_What to produce_
A single number is the answer: the count of lines in the records that hold the word "amplitudes".

###

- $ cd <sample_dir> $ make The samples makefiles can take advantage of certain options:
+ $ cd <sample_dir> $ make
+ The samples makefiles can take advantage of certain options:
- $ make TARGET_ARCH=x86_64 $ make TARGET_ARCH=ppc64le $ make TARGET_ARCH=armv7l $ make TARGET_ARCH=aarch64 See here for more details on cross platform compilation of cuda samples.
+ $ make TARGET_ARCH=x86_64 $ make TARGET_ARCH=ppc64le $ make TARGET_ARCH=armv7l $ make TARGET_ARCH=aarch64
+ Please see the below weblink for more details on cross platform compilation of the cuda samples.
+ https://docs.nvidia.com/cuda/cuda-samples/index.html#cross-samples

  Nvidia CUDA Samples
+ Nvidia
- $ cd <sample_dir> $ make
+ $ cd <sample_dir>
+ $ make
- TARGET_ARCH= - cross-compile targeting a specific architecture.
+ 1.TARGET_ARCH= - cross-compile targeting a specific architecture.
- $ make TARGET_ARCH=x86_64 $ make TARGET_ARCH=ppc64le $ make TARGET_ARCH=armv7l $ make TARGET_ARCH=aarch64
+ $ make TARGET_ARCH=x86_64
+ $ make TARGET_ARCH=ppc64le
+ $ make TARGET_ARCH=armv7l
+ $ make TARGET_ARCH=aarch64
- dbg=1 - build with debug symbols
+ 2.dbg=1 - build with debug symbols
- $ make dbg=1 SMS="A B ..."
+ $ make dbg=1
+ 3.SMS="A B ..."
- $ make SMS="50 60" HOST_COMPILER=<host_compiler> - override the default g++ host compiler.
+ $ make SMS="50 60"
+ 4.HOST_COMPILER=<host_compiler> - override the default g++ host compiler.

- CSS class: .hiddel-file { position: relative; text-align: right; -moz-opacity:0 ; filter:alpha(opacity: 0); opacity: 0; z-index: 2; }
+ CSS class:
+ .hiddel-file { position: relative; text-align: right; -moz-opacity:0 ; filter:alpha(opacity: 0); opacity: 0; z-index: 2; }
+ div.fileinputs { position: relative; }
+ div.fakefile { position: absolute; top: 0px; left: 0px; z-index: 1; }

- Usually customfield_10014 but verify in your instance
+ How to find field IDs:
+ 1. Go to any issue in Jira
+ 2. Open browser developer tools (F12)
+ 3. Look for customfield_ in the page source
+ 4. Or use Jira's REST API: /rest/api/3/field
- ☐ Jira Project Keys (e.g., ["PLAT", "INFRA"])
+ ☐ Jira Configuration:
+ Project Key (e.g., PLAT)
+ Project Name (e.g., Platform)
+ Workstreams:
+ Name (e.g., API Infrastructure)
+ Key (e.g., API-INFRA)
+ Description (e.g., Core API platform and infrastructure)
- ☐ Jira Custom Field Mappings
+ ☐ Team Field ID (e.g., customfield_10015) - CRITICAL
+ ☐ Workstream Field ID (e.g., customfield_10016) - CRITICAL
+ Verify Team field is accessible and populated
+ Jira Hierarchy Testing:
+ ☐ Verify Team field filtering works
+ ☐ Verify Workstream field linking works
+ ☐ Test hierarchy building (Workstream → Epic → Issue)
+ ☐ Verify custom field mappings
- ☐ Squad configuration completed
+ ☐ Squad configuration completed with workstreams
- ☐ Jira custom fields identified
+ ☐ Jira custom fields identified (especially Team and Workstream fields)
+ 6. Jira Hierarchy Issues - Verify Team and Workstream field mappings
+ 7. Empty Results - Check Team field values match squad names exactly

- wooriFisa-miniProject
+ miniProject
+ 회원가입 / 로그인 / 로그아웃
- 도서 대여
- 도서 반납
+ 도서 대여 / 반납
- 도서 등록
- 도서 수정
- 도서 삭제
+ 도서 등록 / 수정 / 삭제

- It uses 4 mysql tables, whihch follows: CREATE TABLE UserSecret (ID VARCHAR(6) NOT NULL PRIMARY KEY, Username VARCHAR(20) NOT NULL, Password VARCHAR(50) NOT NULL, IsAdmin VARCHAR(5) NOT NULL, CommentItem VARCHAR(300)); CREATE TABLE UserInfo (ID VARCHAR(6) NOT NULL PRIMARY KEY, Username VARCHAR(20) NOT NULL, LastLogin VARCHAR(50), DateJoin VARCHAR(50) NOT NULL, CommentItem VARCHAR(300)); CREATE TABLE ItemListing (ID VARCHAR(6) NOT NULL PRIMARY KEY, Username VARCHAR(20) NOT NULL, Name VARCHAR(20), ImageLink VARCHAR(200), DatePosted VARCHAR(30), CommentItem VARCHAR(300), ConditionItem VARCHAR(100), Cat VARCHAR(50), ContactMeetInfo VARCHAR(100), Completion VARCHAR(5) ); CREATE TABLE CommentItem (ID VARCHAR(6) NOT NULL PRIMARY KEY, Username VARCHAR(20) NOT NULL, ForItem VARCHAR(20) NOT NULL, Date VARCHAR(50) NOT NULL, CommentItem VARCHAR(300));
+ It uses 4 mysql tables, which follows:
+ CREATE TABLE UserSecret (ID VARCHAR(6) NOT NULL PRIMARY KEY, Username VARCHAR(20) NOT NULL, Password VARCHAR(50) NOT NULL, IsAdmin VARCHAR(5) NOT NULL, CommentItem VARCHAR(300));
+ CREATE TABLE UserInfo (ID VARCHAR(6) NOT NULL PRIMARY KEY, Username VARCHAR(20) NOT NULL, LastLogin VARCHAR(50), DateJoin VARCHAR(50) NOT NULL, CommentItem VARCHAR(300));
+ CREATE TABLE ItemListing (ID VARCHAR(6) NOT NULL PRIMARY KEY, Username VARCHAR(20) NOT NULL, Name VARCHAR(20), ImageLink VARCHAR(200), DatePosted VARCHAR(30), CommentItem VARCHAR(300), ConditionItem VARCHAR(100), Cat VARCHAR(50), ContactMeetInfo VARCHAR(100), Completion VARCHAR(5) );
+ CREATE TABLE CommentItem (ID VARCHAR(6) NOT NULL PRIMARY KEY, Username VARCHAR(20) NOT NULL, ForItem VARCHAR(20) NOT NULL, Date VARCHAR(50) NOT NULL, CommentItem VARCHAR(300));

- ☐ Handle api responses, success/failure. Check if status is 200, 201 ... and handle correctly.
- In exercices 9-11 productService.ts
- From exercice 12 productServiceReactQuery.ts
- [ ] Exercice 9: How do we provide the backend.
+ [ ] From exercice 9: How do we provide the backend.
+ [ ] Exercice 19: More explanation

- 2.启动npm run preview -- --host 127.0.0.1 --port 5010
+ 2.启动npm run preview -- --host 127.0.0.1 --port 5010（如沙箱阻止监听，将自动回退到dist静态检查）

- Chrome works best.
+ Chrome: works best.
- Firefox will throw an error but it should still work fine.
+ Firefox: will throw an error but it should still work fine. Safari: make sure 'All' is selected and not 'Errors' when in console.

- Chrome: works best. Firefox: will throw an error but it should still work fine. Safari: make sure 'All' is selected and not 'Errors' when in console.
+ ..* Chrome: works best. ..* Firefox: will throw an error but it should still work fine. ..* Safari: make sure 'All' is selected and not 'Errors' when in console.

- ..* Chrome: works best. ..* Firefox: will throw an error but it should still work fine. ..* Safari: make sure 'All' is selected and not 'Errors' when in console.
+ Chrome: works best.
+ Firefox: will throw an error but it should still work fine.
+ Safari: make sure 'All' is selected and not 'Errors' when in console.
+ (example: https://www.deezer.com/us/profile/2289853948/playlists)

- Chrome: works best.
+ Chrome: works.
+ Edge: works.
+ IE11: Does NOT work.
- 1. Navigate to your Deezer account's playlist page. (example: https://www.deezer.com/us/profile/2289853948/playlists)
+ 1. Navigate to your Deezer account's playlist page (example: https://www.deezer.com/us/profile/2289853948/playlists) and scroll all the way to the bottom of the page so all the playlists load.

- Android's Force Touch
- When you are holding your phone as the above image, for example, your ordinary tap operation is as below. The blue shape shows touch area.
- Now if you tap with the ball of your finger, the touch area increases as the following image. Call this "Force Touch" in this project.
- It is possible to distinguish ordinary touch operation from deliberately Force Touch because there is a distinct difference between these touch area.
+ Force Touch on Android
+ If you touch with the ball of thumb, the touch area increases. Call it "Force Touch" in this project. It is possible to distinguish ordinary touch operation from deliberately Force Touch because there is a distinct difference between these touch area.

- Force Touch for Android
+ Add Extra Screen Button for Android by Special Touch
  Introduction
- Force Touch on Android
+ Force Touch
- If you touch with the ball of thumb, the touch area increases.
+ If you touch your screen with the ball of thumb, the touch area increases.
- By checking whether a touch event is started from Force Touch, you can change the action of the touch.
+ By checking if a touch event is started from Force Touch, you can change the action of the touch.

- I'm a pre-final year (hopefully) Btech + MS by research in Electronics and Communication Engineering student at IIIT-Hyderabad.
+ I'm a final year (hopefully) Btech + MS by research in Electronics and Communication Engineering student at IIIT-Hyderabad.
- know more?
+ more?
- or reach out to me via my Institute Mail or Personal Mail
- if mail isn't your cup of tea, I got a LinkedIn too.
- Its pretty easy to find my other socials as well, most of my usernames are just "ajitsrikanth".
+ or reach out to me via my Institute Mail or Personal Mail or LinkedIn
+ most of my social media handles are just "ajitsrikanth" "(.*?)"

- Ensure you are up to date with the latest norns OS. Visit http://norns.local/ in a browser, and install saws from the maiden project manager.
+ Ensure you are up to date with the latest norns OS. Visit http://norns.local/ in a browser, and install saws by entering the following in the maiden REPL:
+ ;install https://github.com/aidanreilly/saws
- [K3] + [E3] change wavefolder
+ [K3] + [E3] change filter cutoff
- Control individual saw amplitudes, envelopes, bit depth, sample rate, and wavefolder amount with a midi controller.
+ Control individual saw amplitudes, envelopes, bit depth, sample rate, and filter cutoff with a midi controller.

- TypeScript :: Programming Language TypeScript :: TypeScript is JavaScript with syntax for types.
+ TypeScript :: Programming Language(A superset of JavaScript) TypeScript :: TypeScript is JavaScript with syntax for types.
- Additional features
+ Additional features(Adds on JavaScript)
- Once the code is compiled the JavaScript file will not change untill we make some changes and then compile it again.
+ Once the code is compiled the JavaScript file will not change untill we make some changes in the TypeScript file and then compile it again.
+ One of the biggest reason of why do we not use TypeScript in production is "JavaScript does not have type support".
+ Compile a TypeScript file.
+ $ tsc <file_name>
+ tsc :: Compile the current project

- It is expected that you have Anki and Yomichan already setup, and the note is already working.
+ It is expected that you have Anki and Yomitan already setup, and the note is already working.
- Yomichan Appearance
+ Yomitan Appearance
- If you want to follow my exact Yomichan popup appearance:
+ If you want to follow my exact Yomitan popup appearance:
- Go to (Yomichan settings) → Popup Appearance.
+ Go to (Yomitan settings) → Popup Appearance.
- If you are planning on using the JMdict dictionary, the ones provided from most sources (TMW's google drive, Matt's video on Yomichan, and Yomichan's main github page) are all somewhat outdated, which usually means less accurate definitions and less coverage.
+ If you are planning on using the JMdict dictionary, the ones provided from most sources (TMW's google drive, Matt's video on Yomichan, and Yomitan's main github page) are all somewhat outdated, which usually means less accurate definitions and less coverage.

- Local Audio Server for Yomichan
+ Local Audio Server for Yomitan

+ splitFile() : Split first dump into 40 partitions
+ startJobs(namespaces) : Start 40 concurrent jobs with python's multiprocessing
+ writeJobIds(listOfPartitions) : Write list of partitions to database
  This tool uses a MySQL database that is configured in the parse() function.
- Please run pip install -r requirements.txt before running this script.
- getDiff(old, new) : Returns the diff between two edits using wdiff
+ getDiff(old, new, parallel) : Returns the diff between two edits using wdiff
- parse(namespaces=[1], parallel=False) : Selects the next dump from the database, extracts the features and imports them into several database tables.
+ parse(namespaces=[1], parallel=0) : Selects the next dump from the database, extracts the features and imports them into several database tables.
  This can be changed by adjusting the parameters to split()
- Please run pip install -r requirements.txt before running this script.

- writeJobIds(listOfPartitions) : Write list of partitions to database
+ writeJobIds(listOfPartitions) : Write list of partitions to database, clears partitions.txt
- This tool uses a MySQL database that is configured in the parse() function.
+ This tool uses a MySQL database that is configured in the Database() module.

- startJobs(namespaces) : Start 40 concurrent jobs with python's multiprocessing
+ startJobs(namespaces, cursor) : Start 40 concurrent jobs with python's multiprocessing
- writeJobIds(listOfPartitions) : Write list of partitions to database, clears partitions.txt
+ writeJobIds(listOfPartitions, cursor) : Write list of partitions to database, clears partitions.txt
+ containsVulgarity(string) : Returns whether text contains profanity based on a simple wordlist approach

###

_Task solution_
2